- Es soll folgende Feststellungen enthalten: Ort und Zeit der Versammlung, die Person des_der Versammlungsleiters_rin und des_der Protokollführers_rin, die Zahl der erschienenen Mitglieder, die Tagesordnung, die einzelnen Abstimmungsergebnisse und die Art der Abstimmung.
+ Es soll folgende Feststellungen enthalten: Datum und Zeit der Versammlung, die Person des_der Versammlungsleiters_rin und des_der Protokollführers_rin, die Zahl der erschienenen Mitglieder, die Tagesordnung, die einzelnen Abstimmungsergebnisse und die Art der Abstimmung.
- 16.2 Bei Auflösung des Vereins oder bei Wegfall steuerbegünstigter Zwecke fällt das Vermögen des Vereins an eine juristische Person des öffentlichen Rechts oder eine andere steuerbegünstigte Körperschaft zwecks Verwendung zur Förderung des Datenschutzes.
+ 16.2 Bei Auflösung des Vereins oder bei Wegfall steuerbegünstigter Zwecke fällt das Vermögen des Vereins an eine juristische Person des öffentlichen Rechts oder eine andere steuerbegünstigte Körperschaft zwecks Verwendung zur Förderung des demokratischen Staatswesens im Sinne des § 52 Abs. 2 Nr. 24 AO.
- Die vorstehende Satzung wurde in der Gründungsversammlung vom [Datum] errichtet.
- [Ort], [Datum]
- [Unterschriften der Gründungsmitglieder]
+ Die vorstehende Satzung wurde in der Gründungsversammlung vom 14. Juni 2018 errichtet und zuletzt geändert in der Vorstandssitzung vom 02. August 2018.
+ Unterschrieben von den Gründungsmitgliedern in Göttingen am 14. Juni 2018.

PROBLEM: Give back every entry above, complete and exact.

EXERCISE RESULT:
- Es soll folgende Feststellungen enthalten: Ort und Zeit der Versammlung, die Person des_der Versammlungsleiters_rin und des_der Protokollführers_rin, die Zahl der erschienenen Mitglieder, die Tagesordnung, die einzelnen Abstimmungsergebnisse und die Art der Abstimmung.
+ Es soll folgende Feststellungen enthalten: Datum und Zeit der Versammlung, die Person des_der Versammlungsleiters_rin und des_der Protokollführers_rin, die Zahl der erschienenen Mitglieder, die Tagesordnung, die einzelnen Abstimmungsergebnisse und die Art der Abstimmung.
- 16.2 Bei Auflösung des Vereins oder bei Wegfall steuerbegünstigter Zwecke fällt das Vermögen des Vereins an eine juristische Person des öffentlichen Rechts oder eine andere steuerbegünstigte Körperschaft zwecks Verwendung zur Förderung des Datenschutzes.
+ 16.2 Bei Auflösung des Vereins oder bei Wegfall steuerbegünstigter Zwecke fällt das Vermögen des Vereins an eine juristische Person des öffentlichen Rechts oder eine andere steuerbegünstigte Körperschaft zwecks Verwendung zur Förderung des demokratischen Staatswesens im Sinne des § 52 Abs. 2 Nr. 24 AO.
- Die vorstehende Satzung wurde in der Gründungsversammlung vom [Datum] errichtet.
- [Ort], [Datum]
- [Unterschriften der Gründungsmitglieder]
+ Die vorstehende Satzung wurde in der Gründungsversammlung vom 14. Juni 2018 errichtet und zuletzt geändert in der Vorstandssitzung vom 02. August 2018.
+ Unterschrieben von den Gründungsmitgliedern in Göttingen am 14. Juni 2018.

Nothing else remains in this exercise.